Exercise aim: The answer must consist of every line below that contains the word "solid".

Given records Block Start

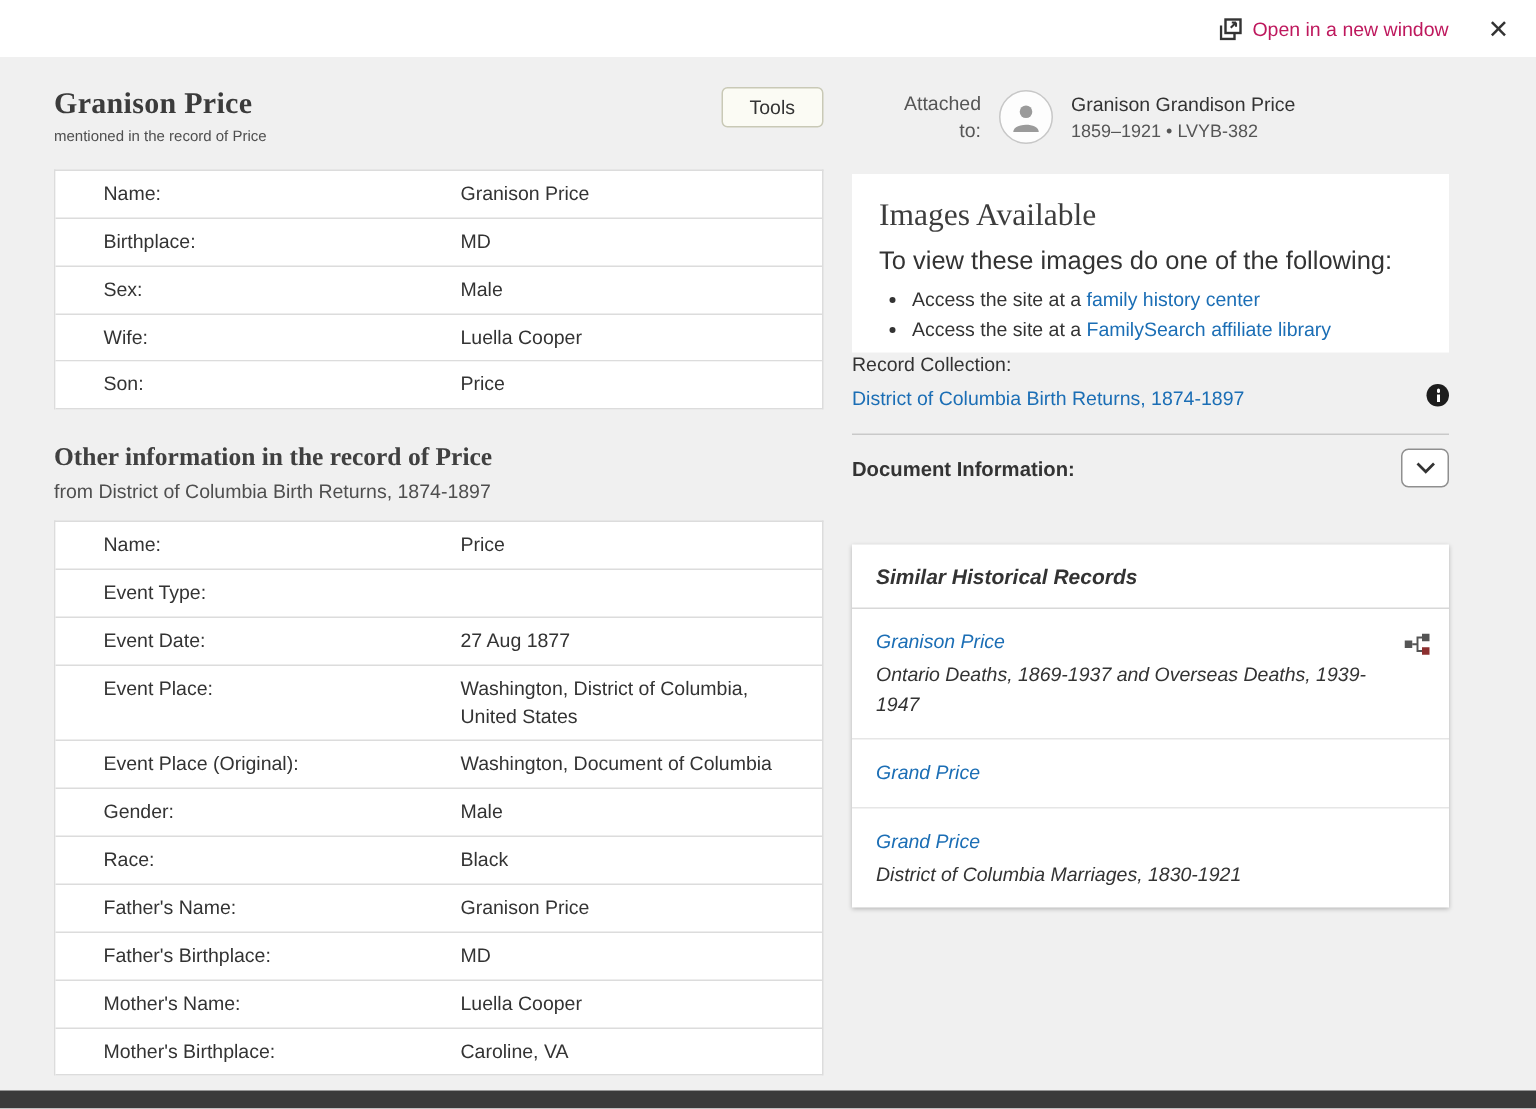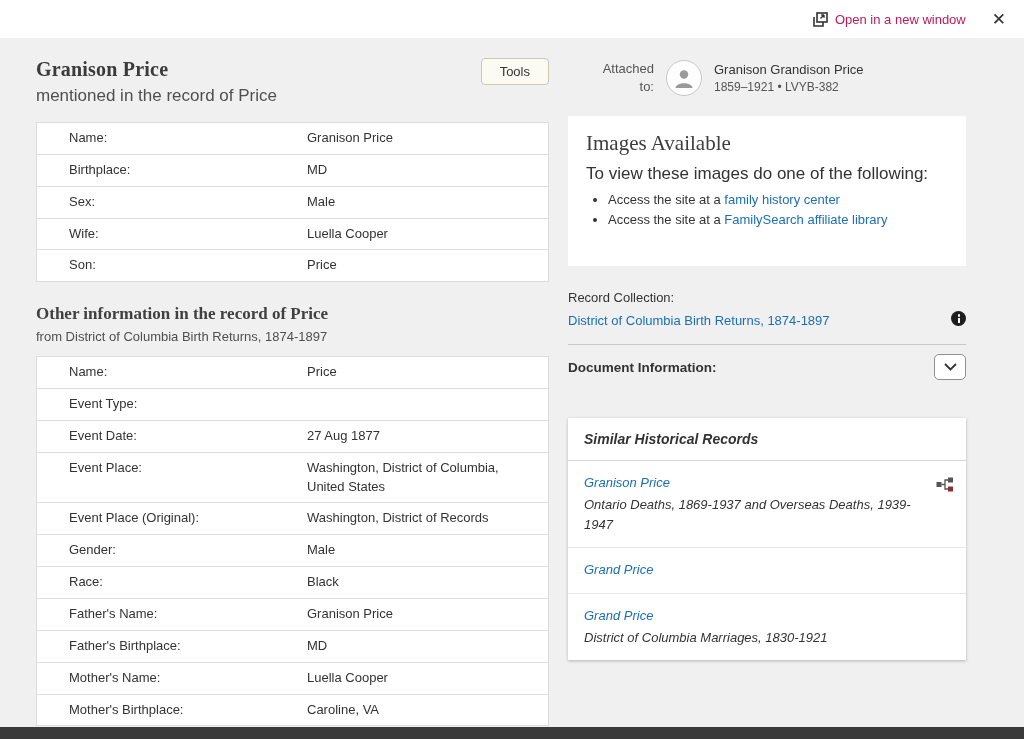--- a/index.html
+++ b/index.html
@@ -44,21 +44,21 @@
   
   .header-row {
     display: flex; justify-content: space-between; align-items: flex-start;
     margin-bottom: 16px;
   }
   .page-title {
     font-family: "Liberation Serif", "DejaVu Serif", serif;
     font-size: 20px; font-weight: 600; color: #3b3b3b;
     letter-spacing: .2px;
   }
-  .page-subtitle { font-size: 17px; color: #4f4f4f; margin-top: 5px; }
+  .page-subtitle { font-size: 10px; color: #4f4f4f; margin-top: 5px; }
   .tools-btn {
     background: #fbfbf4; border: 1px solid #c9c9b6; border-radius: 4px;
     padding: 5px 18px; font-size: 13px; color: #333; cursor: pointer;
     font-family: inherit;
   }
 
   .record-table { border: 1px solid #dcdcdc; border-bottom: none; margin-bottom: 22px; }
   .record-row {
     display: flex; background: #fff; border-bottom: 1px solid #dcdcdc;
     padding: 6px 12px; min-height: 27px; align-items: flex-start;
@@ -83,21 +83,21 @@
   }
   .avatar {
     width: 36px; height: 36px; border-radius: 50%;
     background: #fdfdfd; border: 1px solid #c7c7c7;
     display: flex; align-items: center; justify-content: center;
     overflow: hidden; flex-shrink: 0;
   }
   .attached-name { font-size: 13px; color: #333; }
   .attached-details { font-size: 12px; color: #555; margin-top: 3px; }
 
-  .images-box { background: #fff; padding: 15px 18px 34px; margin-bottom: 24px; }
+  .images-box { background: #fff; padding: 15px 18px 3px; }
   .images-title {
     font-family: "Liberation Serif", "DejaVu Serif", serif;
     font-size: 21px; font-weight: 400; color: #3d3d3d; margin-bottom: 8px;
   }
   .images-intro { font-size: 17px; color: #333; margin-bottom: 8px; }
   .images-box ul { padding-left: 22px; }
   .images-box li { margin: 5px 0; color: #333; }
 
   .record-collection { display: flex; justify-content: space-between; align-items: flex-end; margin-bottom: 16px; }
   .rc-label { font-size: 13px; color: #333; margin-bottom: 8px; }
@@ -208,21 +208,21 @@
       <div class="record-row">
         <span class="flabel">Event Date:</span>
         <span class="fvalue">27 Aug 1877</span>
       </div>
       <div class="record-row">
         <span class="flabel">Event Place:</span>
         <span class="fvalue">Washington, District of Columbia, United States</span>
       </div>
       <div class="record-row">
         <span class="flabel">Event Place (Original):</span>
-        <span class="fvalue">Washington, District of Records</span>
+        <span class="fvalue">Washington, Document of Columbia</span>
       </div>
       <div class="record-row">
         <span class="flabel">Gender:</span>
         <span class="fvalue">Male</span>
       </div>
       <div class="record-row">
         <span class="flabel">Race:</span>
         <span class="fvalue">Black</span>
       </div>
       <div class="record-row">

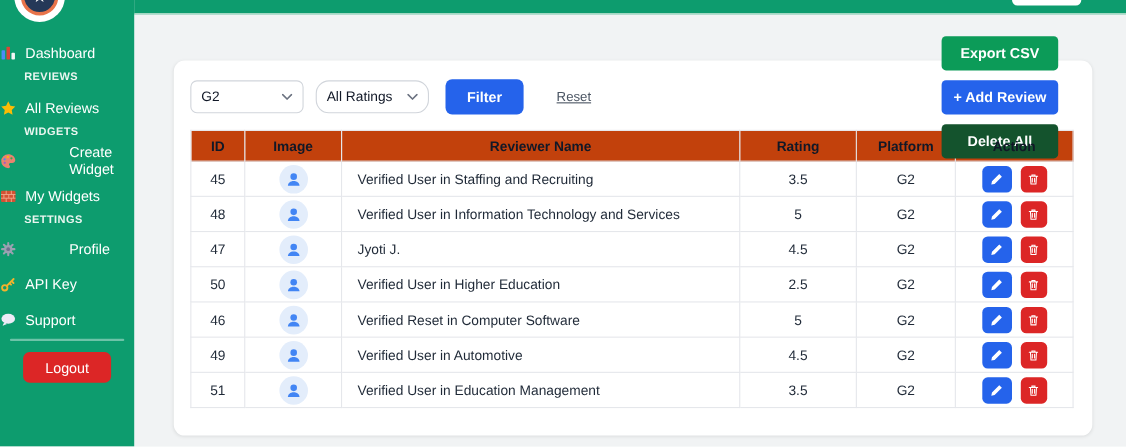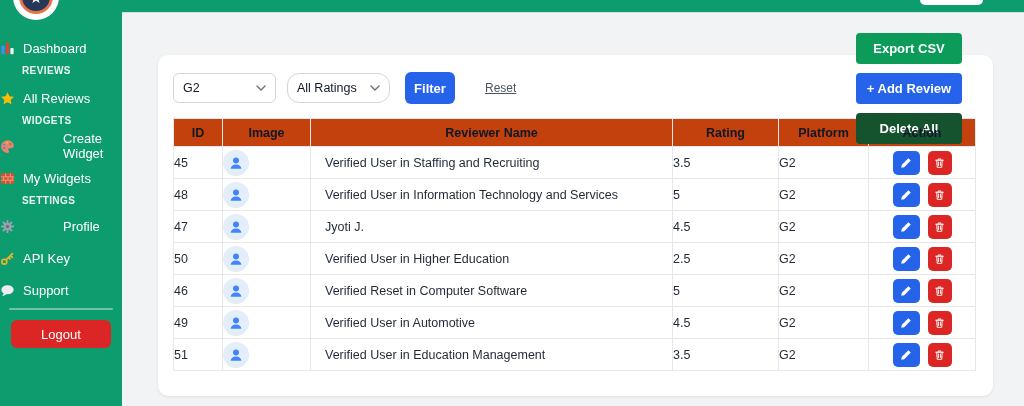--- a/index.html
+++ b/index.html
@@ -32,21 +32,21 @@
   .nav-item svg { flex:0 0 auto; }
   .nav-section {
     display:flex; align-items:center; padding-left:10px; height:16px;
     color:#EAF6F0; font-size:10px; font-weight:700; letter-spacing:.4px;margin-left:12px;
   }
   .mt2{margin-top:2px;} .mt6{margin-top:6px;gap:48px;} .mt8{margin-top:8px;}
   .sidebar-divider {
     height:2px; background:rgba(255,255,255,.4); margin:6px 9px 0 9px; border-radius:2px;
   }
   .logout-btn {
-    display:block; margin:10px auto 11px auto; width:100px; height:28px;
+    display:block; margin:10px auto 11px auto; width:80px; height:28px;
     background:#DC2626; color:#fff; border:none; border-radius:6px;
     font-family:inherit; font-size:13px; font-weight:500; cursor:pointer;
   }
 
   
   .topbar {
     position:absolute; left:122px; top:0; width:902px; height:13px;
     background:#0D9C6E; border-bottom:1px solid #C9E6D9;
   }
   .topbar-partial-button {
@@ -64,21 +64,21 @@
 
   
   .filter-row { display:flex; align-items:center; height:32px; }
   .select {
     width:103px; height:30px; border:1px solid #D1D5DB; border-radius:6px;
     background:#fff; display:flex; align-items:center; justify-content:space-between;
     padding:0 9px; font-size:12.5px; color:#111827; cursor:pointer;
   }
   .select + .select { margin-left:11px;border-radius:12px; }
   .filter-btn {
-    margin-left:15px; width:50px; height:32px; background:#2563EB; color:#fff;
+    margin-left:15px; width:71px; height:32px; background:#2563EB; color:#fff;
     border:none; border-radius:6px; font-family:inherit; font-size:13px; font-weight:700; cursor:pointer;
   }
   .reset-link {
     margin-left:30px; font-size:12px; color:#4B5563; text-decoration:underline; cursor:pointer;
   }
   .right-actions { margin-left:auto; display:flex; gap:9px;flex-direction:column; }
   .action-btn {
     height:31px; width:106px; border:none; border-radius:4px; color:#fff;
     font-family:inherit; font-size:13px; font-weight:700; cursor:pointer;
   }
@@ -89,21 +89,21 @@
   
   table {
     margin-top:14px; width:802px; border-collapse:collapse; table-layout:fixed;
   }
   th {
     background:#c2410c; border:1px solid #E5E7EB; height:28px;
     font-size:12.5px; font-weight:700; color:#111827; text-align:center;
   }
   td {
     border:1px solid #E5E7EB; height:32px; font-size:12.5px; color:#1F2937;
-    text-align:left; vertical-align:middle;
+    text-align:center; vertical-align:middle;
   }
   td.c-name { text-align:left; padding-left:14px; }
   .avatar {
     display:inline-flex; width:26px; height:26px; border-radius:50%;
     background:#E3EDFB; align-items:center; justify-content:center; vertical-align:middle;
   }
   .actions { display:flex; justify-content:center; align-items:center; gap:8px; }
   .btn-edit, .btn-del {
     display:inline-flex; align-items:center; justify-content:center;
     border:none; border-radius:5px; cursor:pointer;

Given records Block End

Response area:
     background: #fbfbf4; border: 1px solid #c9c9b6; border-radius: 4px;
   .record-table { border: 1px solid #dcdcdc; border-bottom: none; margin-bottom: 22px; }
     display: flex; background: #fff; border-bottom: 1px solid #dcdcdc;
     background: #fdfdfd; border: 1px solid #c7c7c7;
     background:#0D9C6E; border-bottom:1px solid #C9E6D9;
     width:103px; height:30px; border:1px solid #D1D5DB; border-radius:6px;
     background:#c2410c; border:1px solid #E5E7EB; height:28px;
     border:1px solid #E5E7EB; height:32px; font-size:12.5px; color:#1F2937;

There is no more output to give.